▸ **HOW TO COMPLETE THIS TASK**
Nothing but the lines below from the one holding "of for your GPU" up to and including the one holding "to import certificate." should be copied, exactly and without pictures.

[INFORMATION GIVEN — start]

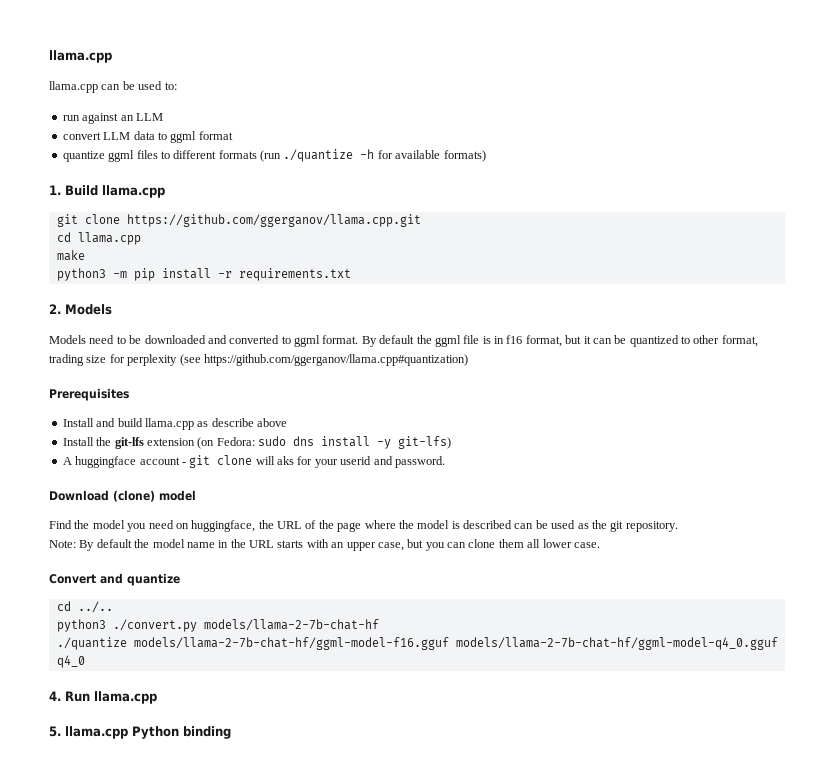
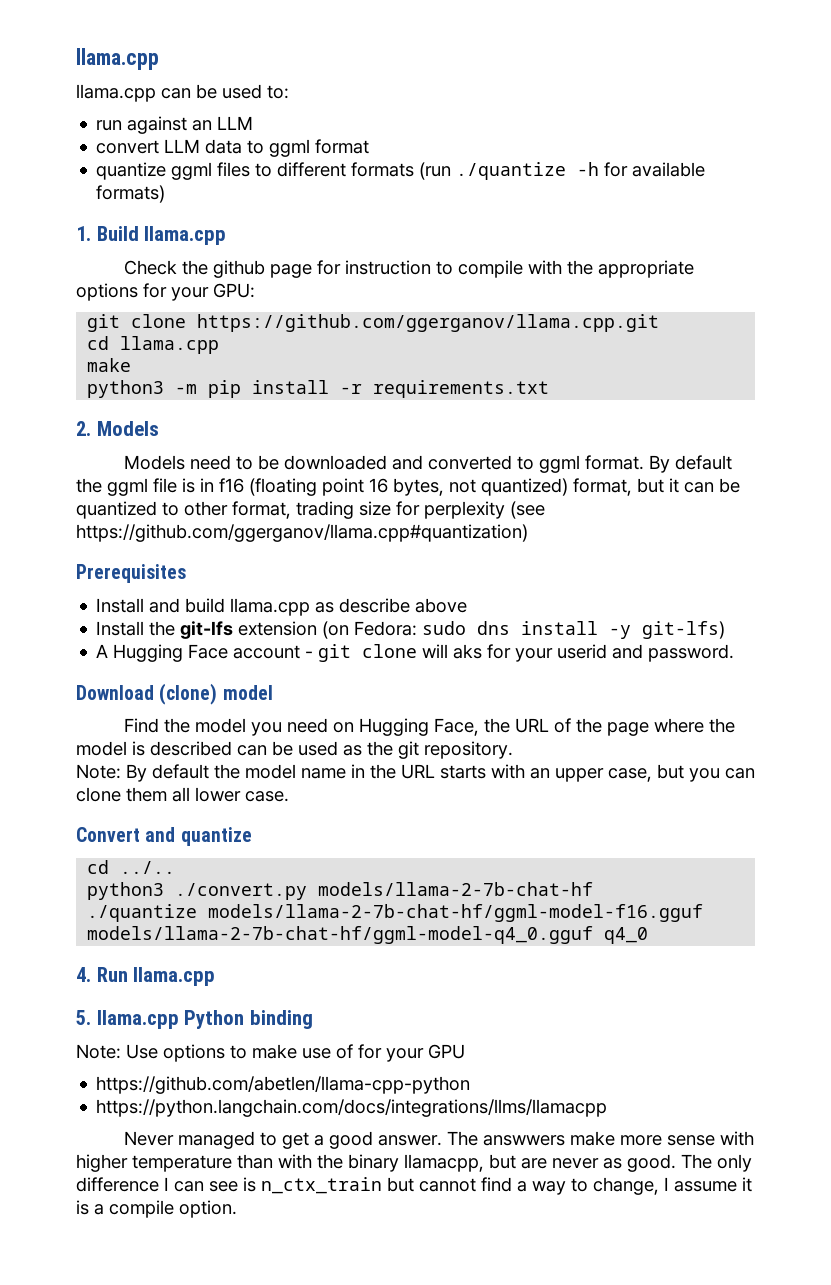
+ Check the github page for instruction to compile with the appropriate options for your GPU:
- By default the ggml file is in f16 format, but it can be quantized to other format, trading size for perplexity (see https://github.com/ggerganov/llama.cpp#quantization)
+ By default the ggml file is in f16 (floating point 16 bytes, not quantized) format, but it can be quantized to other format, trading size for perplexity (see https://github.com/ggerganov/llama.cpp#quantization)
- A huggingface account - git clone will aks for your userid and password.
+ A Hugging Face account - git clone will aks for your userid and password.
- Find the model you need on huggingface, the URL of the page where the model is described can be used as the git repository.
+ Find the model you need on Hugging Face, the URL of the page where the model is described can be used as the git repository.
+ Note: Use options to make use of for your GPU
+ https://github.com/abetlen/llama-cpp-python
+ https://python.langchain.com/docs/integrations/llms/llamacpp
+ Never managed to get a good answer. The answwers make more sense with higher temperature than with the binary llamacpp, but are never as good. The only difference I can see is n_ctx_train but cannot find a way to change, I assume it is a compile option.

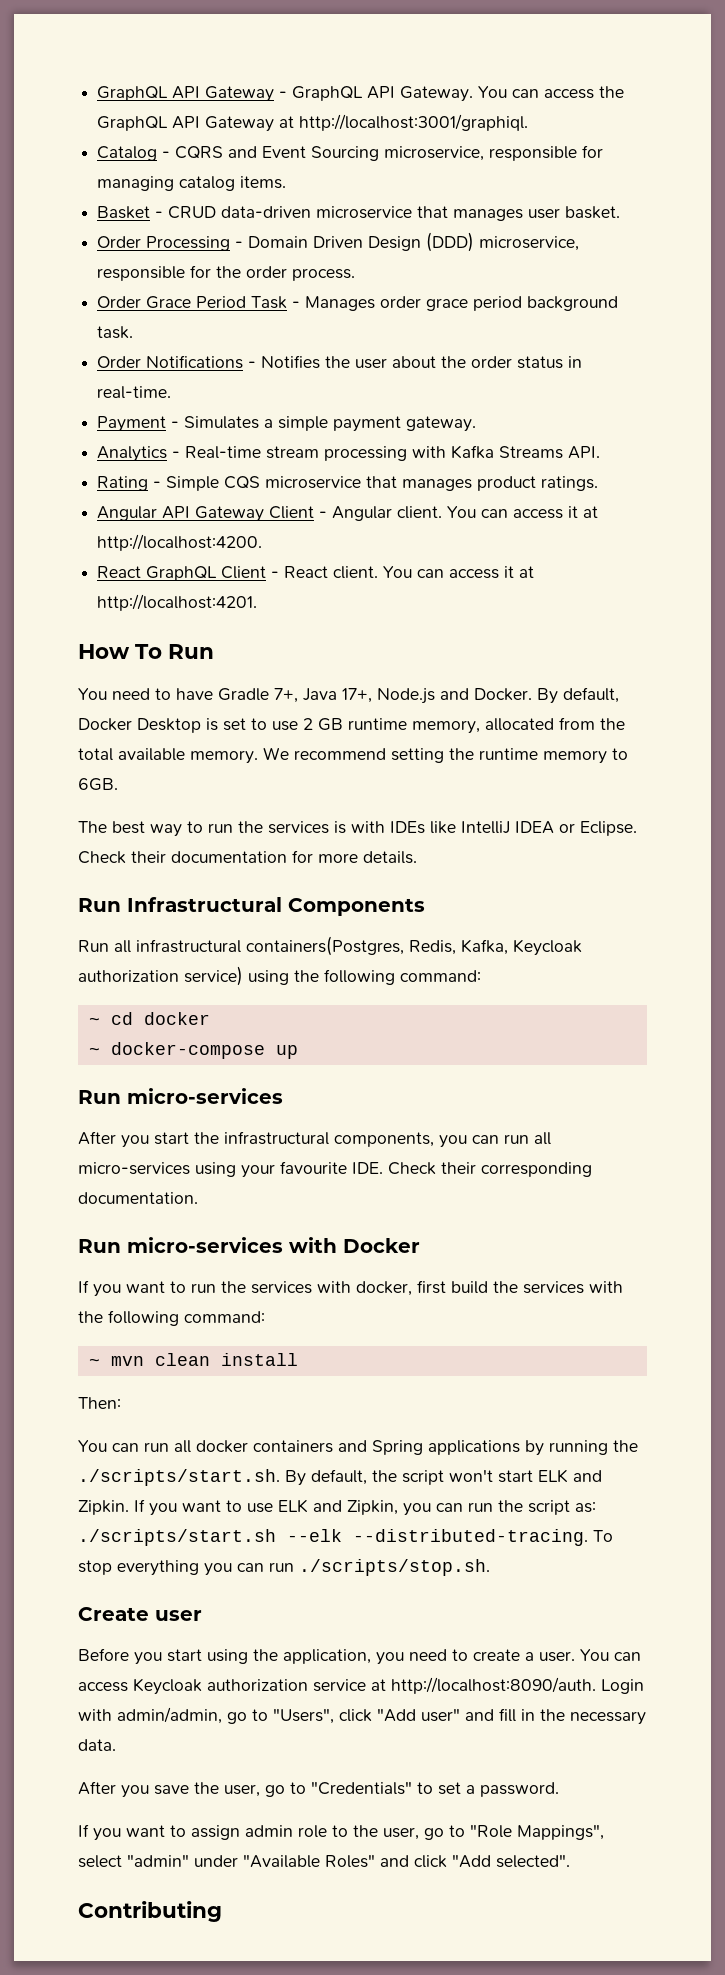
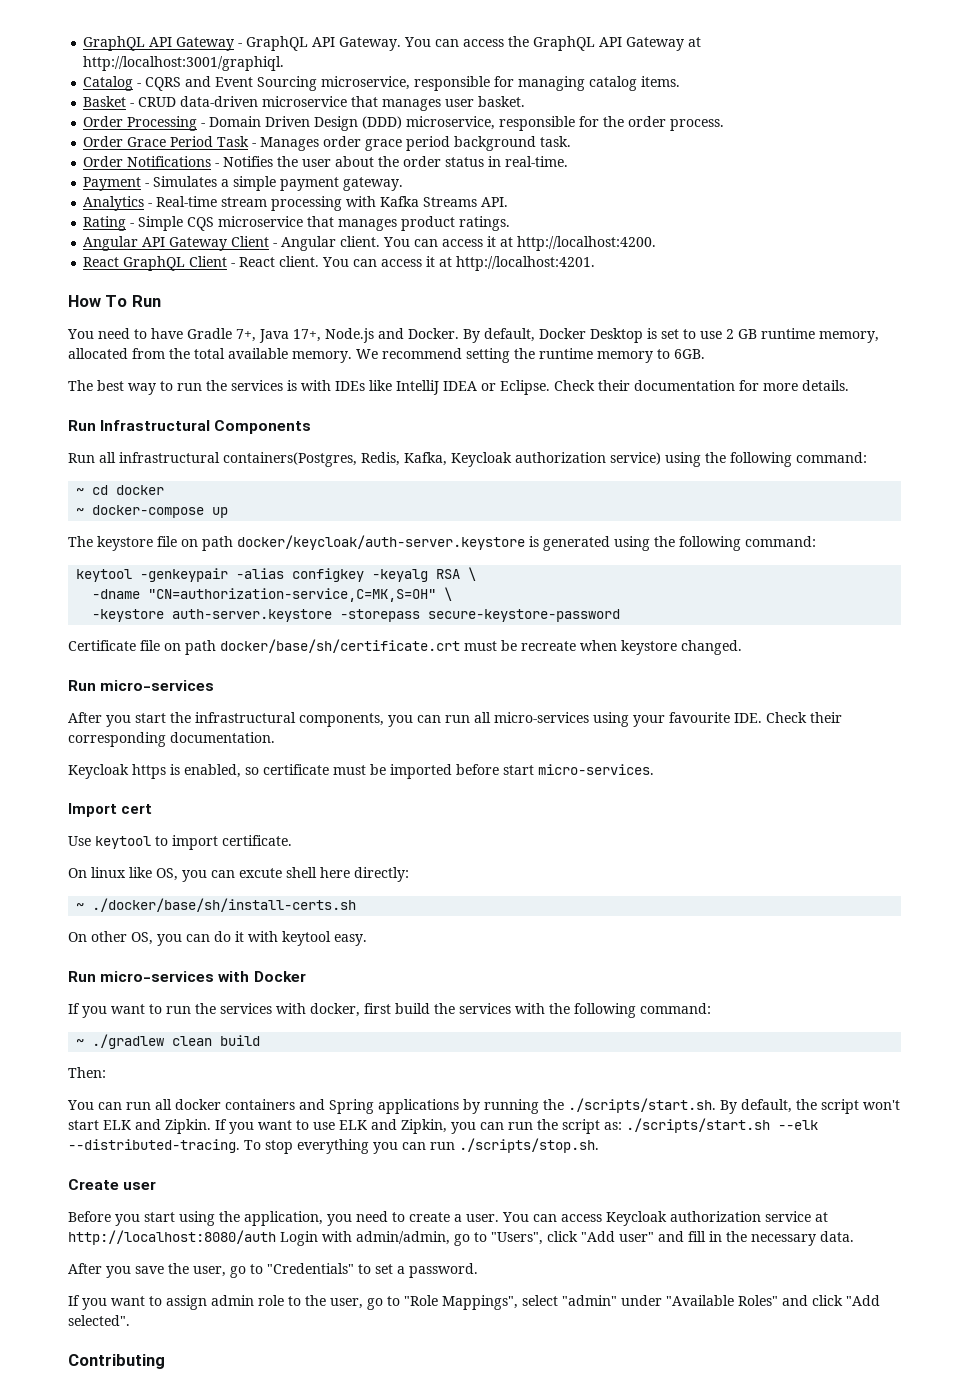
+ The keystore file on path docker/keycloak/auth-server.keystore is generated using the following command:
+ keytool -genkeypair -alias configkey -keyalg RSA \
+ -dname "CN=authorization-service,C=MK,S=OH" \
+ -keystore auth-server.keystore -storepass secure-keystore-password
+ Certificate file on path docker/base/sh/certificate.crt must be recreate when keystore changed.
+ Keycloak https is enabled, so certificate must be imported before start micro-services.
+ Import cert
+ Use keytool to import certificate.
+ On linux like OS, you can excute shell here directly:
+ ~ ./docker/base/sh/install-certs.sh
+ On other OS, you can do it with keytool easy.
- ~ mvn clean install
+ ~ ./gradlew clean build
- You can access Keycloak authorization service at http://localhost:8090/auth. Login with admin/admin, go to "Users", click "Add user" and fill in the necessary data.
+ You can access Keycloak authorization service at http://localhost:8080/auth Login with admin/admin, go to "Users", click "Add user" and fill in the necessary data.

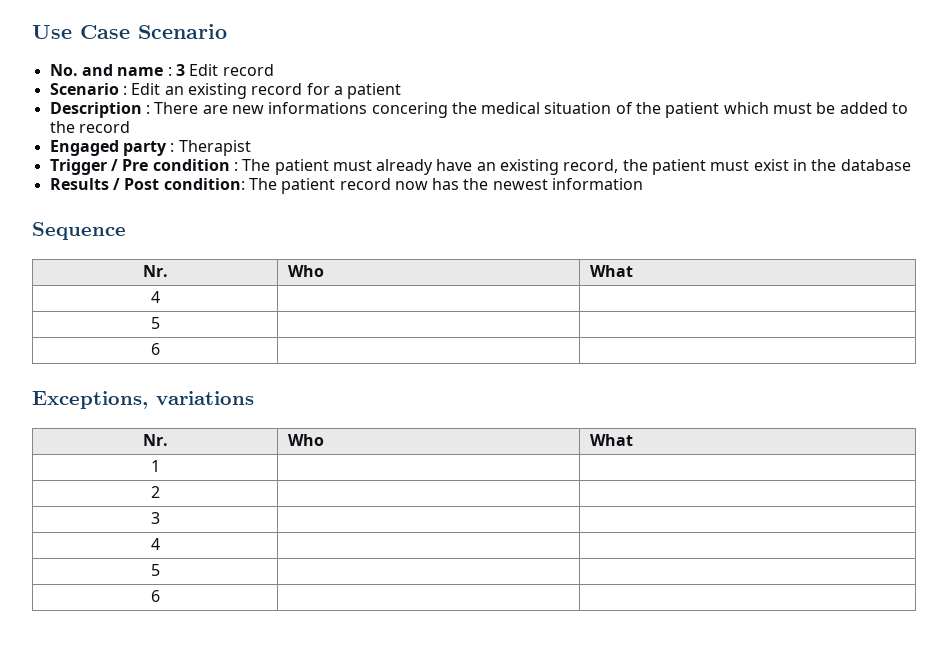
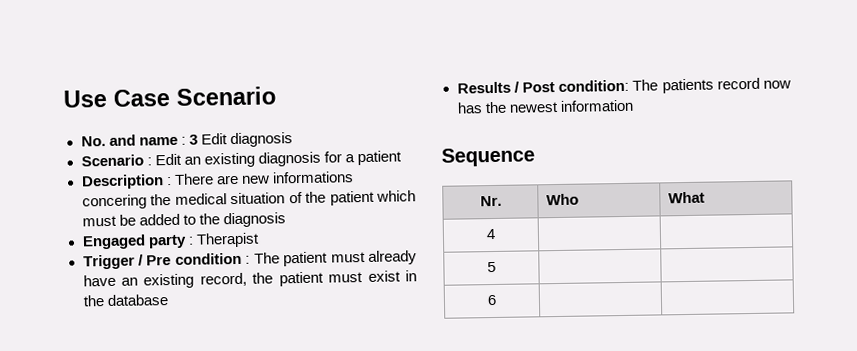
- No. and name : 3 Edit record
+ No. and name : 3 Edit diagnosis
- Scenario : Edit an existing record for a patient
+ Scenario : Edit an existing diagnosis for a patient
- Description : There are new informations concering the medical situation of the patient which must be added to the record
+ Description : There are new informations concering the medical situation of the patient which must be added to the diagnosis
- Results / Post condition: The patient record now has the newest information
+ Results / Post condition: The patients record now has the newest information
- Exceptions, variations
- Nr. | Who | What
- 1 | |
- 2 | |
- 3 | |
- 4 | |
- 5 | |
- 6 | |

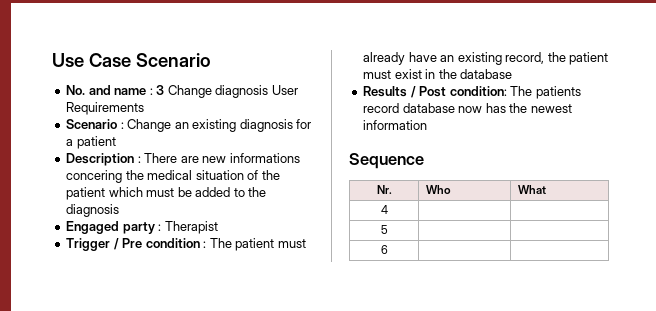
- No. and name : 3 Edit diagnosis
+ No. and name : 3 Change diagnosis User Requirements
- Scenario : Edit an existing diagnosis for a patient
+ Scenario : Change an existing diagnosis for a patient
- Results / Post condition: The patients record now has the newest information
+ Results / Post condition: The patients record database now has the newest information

[INFORMATION GIVEN — finish]

▸ **RESPONSE BOX**
+ Note: Use options to make use of for your GPU
+ https://github.com/abetlen/llama-cpp-python
+ https://python.langchain.com/docs/integrations/llms/llamacpp
+ Never managed to get a good answer. The answwers make more sense with higher temperature than with the binary llamacpp, but are never as good. The only difference I can see is n_ctx_train but cannot find a way to change, I assume it is a compile option.

+ The keystore file on path docker/keycloak/auth-server.keystore is generated using the following command:
+ keytool -genkeypair -alias configkey -keyalg RSA \
+ -dname "CN=authorization-service,C=MK,S=OH" \
+ -keystore auth-server.keystore -storepass secure-keystore-password
+ Certificate file on path docker/base/sh/certificate.crt must be recreate when keystore changed.
+ Keycloak https is enabled, so certificate must be imported before start micro-services.
+ Import cert
+ Use keytool to import certificate.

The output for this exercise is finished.